This project is an end-to-end machine learning example that builds a Decision Tree classifier for the classic Iris dataset using Python and scikit-learn.
It includes:
- Loading and splitting the Iris dataset into training and testing sets
- Training a Decision Tree classifier
- Evaluating model performance (accuracy, confusion matrix, classification report)
- Visualising results:
- Confusion matrix heatmap
- Decision tree plot
- Petal length vs width scatter plot
- Pair plot of all features
- Feature histograms
- Feature importance ranking
This project demonstrates a complete ML workflow in Python with reproducible results via a CLI script.
# Clone the repository
git clone https://github.com/AI-Explorer25/iris-classifier.git
cd iris-classifier
# Create a virtual environment
python -m venv venv
# Activate the virtual environment
# Windows (Anaconda Prompt or cmd.exe)
.\venv\Scripts\activate
# Windows PowerShell
.\venv\Scripts\Activate.ps1
# macOS/Linux
source venv/bin/activate
# Upgrade pip to ensure latest versions
python -m pip install --upgrade pip
# Install required packages
pip install -r requirements.txt
# Run the training script
python src/train.py --test-size 0.2 --random-state 42
# Run Tests
set PYTHONPATH=.
pytest tests/test_train.py -vTo verify the training script works correctly, a pytest is included.

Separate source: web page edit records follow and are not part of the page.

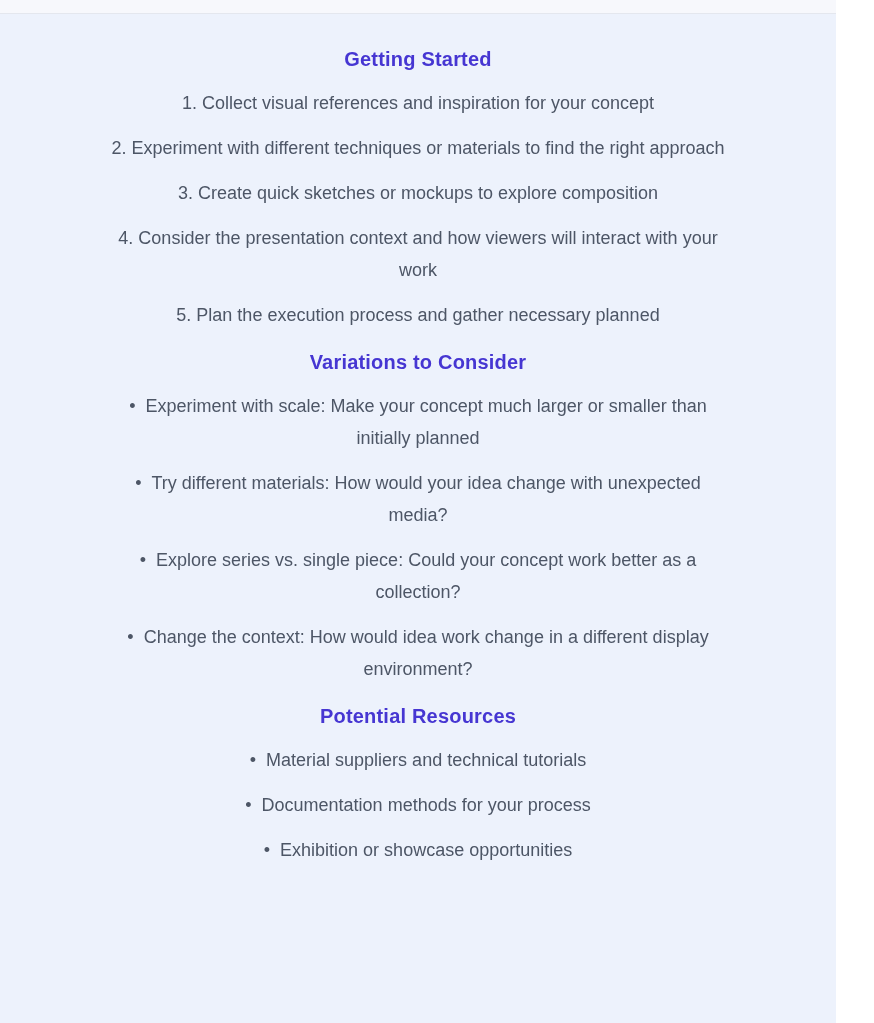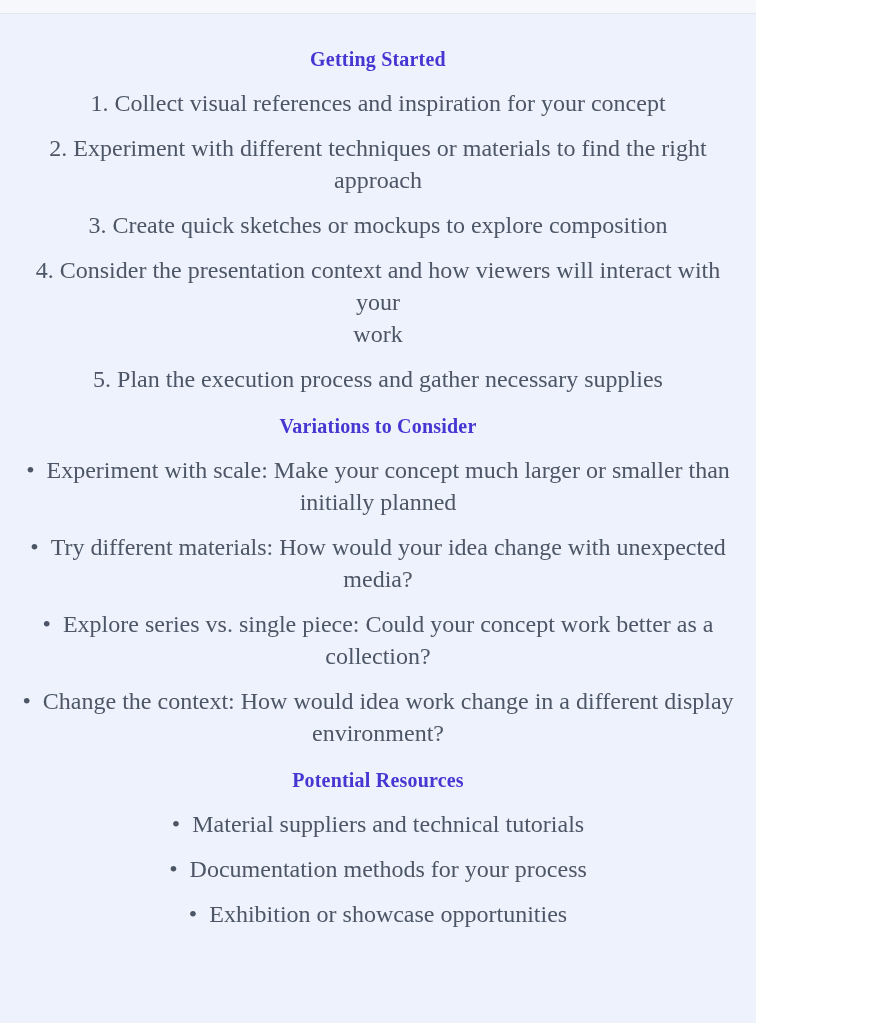--- a/index.html
+++ b/index.html
@@ -12,9 +12,8 @@
   .viewport { position: relative; width: 874px; height: 1023px; }
   .content-card {
     position: absolute; left: 0; top: 0;
-    width: 756px; height: 1023px;
+    width: 836px; height: 1023px;
     background: #edf2fc;
-    font-family: Liberation Serif, serif;
   }
   .header-strip {
     height: 14px;

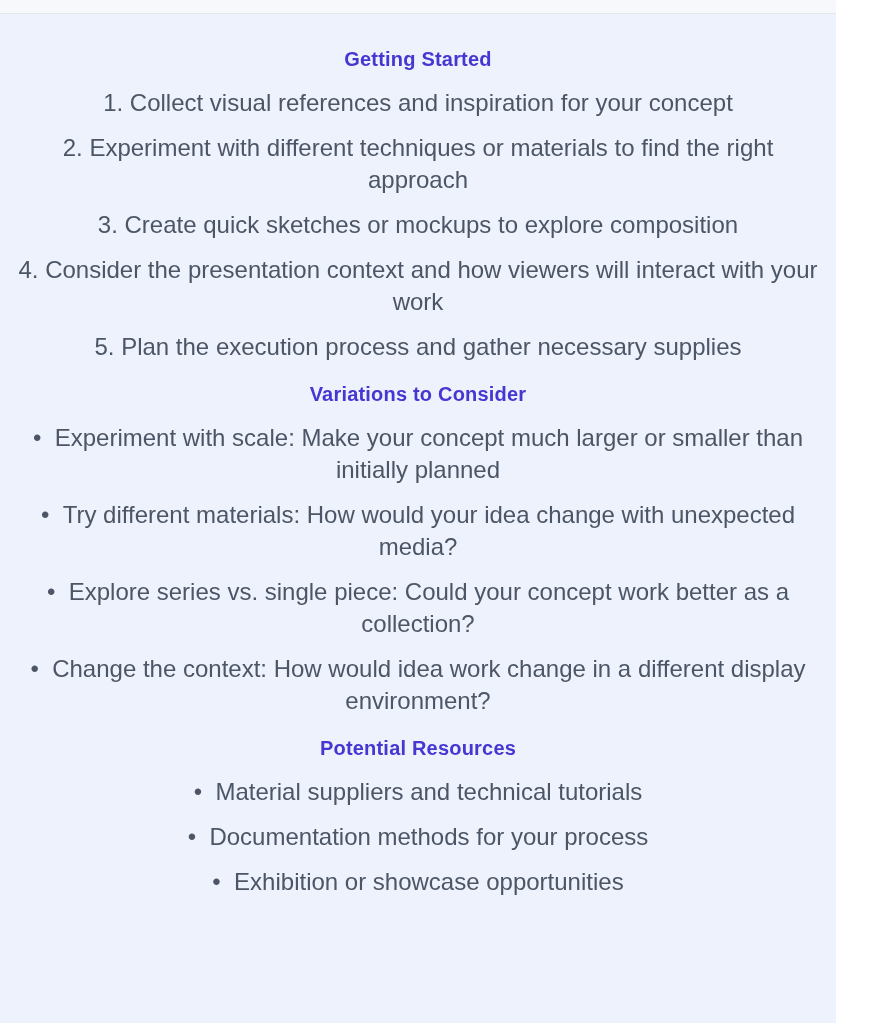--- a/index.html
+++ b/index.html
@@ -45,7 +45,7 @@
     text-align: center;
   }
   .md-list li {
-    font-size: 24px;
+    font-size: 18px;
     line-height: 32px;
     margin: 13px 0;
     white-space: pre-line;   

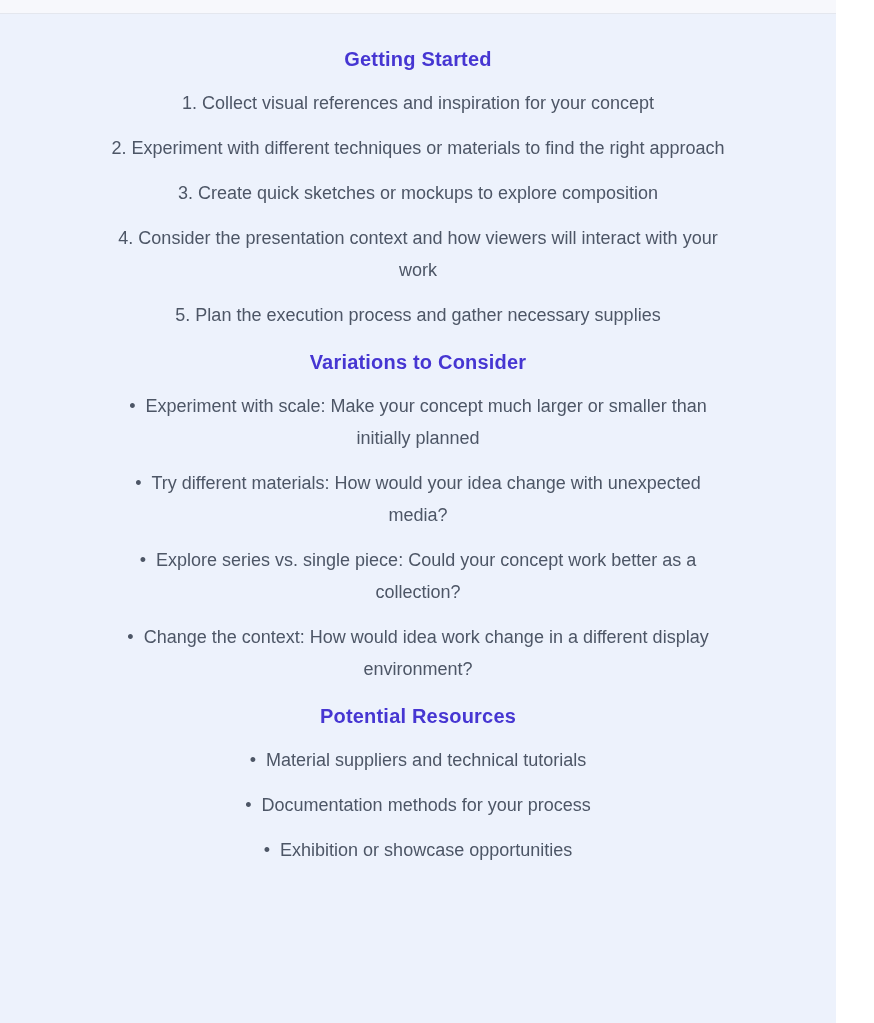--- a/index.html
+++ b/index.html
@@ -70,7 +70,7 @@
           <li>Create quick sketches or mockups to explore composition</li>
           <li>Consider the presentation context and how viewers will interact with your
 work</li>
-          <li>Plan the execution process and gather necessary supplies</li>
+          <li>Plan the execution process and gather necessary planned</li>
         </ol>
       </section>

Make sure to set the Python path so the src module can be found, then run the test. The test ensures that the Decision Tree achieves an accuracy of at least 0.9 on the Iris dataset, confirming the model works as expected. If the test passes, you should see an output like:
tests/test_train.py::test_accuracy PASSED
Distributed under the MIT License. See LICENSE for more information.